== The task ==
Scan the entries below for the word "thoroughly", then copy each line that holds it.
=== Given information ===
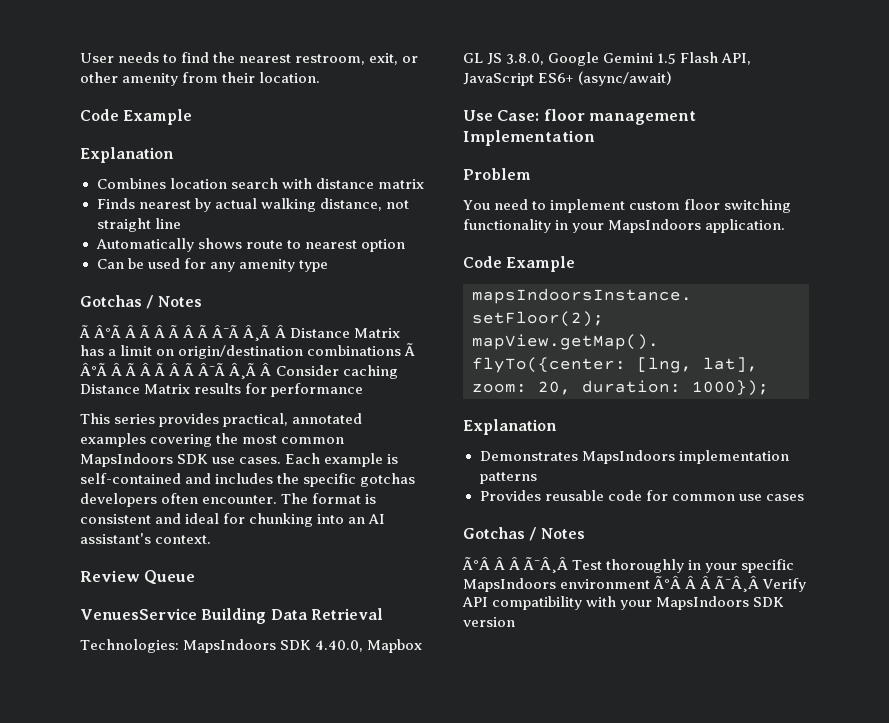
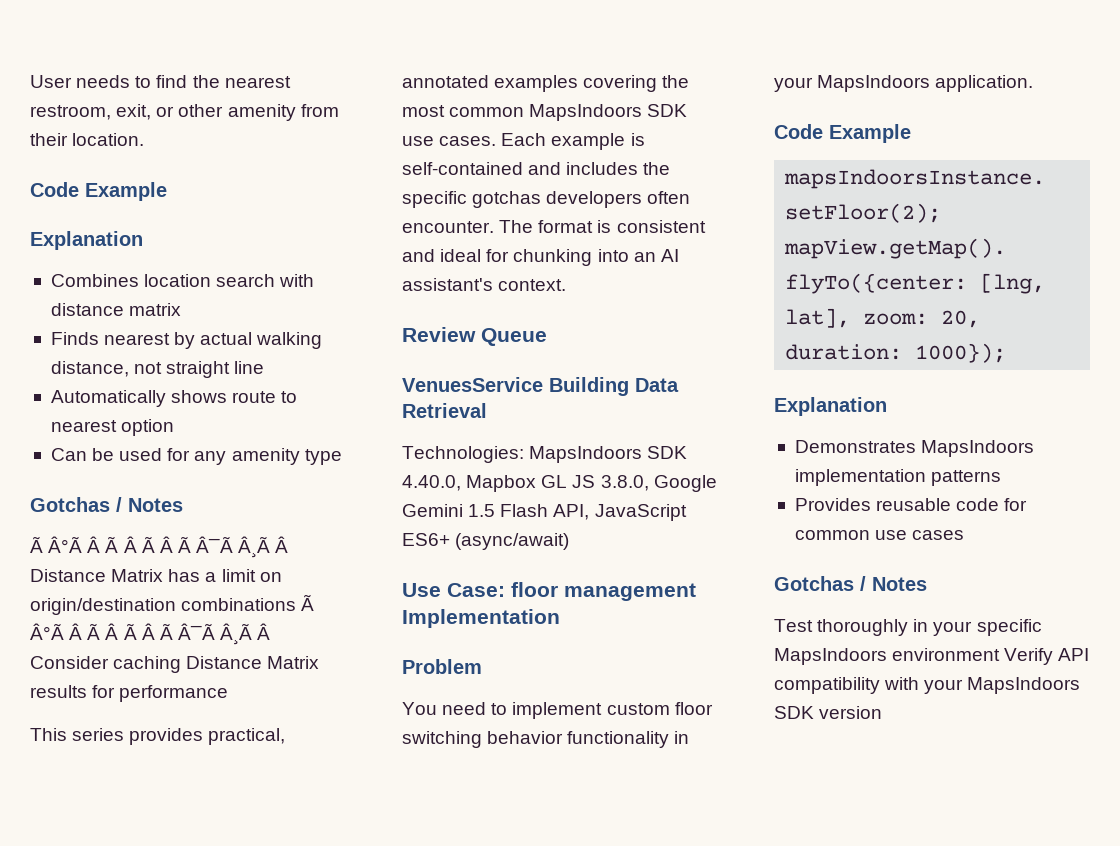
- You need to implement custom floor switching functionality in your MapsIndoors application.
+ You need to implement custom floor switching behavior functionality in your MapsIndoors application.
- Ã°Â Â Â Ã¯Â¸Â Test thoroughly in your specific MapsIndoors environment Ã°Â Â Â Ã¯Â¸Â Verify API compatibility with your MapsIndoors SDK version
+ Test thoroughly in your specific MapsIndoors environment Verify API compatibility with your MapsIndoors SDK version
===
=== Given information ===
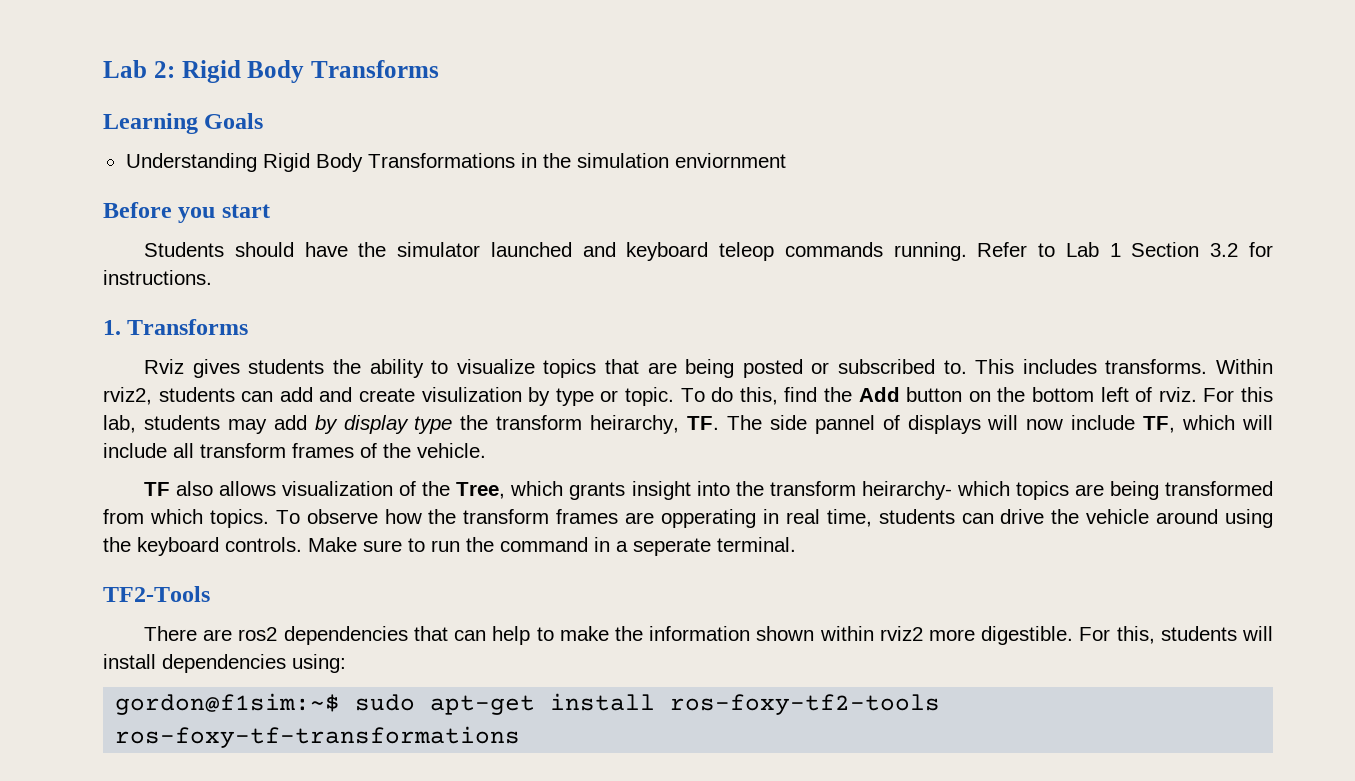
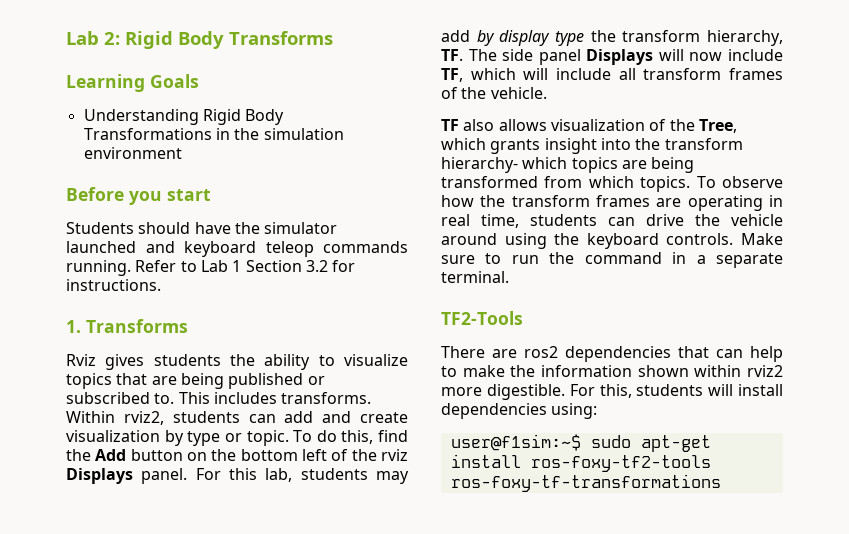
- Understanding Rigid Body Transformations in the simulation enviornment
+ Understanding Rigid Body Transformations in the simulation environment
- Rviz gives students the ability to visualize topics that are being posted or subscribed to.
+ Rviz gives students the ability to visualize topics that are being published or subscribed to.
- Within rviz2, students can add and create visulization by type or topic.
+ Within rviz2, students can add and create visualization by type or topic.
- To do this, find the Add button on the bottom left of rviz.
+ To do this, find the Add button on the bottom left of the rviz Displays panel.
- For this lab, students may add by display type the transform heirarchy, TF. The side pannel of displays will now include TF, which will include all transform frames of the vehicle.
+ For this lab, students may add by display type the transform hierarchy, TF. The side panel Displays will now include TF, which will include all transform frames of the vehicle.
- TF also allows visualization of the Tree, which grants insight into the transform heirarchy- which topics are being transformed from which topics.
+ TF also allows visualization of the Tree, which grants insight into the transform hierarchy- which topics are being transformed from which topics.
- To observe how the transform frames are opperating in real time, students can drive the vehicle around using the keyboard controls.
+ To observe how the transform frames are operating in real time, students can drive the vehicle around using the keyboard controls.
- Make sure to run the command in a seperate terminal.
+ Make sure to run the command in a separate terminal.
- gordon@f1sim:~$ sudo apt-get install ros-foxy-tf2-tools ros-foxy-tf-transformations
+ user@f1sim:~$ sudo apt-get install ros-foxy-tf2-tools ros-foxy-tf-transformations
===
== Expected answer ==
- Ã°Â Â Â Ã¯Â¸Â Test thoroughly in your specific MapsIndoors environment Ã°Â Â Â Ã¯Â¸Â Verify API compatibility with your MapsIndoors SDK version
+ Test thoroughly in your specific MapsIndoors environment Verify API compatibility with your MapsIndoors SDK version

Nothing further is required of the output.